• Task to complete: The response should hold each line from the entries below where "number" is found.

Change listing data
━━━━━━
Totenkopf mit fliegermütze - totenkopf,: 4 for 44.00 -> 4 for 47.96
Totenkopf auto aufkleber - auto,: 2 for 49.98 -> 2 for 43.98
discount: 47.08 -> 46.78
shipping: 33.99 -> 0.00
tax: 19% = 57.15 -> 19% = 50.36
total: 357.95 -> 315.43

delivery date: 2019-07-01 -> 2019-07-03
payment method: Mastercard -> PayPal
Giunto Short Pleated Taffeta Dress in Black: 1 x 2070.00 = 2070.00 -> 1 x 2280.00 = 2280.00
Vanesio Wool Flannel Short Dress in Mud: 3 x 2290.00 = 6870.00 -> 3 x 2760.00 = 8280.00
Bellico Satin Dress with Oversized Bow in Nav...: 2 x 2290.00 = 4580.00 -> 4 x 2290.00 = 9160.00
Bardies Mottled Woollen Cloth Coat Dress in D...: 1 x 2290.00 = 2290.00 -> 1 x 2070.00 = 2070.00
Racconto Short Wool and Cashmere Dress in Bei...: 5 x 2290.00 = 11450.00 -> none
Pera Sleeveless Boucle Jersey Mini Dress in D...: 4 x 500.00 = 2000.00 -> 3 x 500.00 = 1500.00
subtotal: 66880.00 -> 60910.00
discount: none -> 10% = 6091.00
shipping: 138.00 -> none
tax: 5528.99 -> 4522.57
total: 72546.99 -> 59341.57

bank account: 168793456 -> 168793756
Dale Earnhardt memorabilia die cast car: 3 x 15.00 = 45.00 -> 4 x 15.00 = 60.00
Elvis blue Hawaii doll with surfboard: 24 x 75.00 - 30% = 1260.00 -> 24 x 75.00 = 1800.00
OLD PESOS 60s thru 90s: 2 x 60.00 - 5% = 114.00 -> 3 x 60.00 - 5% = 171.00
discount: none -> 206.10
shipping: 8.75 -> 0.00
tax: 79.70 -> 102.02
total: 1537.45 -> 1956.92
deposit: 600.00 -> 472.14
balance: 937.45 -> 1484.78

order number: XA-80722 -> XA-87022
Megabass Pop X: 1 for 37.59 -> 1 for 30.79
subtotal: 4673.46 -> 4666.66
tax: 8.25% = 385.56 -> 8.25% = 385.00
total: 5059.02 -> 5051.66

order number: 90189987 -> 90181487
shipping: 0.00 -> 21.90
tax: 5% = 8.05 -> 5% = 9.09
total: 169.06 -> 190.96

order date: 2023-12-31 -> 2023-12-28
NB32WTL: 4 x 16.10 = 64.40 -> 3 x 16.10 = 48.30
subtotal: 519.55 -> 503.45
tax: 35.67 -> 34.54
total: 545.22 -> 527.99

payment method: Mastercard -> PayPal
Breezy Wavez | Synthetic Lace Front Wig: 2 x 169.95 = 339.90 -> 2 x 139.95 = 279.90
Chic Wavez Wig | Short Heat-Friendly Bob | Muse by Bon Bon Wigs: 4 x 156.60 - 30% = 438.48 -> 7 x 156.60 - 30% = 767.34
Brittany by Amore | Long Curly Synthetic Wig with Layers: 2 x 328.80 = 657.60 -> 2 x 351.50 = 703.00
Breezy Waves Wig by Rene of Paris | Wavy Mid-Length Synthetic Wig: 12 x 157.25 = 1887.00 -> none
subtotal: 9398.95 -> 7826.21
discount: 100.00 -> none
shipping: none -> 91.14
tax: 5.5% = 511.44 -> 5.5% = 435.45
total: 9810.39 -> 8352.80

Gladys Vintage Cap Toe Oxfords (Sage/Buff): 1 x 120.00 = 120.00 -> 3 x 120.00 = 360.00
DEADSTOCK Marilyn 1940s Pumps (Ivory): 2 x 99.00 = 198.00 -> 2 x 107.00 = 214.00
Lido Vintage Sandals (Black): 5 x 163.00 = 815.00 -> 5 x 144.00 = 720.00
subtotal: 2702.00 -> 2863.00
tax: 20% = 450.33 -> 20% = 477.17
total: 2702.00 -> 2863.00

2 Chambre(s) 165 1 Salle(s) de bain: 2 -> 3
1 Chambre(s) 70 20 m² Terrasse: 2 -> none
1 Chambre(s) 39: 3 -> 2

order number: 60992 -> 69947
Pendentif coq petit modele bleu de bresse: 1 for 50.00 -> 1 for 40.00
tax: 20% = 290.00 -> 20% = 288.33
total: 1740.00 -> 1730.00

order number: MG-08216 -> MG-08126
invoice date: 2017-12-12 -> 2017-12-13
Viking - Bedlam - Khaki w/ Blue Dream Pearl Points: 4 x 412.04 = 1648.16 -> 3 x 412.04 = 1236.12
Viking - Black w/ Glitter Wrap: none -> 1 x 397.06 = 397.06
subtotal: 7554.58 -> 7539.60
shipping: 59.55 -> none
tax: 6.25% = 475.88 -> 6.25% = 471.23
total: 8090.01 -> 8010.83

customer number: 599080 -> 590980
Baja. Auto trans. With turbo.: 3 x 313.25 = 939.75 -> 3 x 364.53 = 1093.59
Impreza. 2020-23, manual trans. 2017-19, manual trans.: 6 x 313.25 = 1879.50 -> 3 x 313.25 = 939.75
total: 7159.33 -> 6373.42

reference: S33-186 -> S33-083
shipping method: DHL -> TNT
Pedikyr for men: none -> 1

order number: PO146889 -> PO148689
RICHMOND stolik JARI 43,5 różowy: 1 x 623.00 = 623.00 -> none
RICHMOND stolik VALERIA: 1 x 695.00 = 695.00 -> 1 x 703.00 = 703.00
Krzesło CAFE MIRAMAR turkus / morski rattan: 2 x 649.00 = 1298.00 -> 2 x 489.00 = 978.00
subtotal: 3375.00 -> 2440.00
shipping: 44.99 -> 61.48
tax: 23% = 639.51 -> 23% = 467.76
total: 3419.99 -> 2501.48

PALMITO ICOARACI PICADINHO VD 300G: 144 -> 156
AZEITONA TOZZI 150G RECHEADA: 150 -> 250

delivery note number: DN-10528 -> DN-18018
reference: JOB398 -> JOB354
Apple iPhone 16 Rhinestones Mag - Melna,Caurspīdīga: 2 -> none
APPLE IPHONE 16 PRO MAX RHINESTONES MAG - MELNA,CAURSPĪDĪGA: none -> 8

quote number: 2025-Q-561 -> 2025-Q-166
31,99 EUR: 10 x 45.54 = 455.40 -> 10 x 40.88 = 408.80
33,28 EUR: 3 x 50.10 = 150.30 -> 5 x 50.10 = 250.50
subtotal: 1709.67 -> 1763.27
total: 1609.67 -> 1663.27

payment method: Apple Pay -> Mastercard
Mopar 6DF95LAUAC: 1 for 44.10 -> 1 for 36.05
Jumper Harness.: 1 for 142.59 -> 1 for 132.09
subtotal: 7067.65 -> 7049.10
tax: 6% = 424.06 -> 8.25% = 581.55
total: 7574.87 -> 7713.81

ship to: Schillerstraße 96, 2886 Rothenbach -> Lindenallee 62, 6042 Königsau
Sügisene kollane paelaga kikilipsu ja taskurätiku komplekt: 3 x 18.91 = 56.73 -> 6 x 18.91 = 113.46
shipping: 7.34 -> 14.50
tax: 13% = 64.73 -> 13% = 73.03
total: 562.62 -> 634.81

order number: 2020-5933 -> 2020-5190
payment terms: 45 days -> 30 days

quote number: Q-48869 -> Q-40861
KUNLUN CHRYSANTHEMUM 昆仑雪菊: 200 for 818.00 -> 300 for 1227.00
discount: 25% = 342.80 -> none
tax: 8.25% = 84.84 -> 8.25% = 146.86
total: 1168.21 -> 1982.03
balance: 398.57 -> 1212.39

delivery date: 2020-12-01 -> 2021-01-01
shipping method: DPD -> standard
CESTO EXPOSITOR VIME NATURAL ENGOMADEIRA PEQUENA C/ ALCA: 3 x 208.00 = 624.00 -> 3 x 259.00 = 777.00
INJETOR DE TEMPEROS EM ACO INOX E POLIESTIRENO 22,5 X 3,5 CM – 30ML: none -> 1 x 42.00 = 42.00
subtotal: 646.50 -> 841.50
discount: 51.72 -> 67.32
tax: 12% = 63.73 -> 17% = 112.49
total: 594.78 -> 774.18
━━━━━━
• Answer below:
order number: XA-80722 -> XA-87022
order number: 90189987 -> 90181487
order number: 60992 -> 69947
order number: MG-08216 -> MG-08126
customer number: 599080 -> 590980
order number: PO146889 -> PO148689
delivery note number: DN-10528 -> DN-18018
quote number: 2025-Q-561 -> 2025-Q-166
order number: 2020-5933 -> 2020-5190
quote number: Q-48869 -> Q-40861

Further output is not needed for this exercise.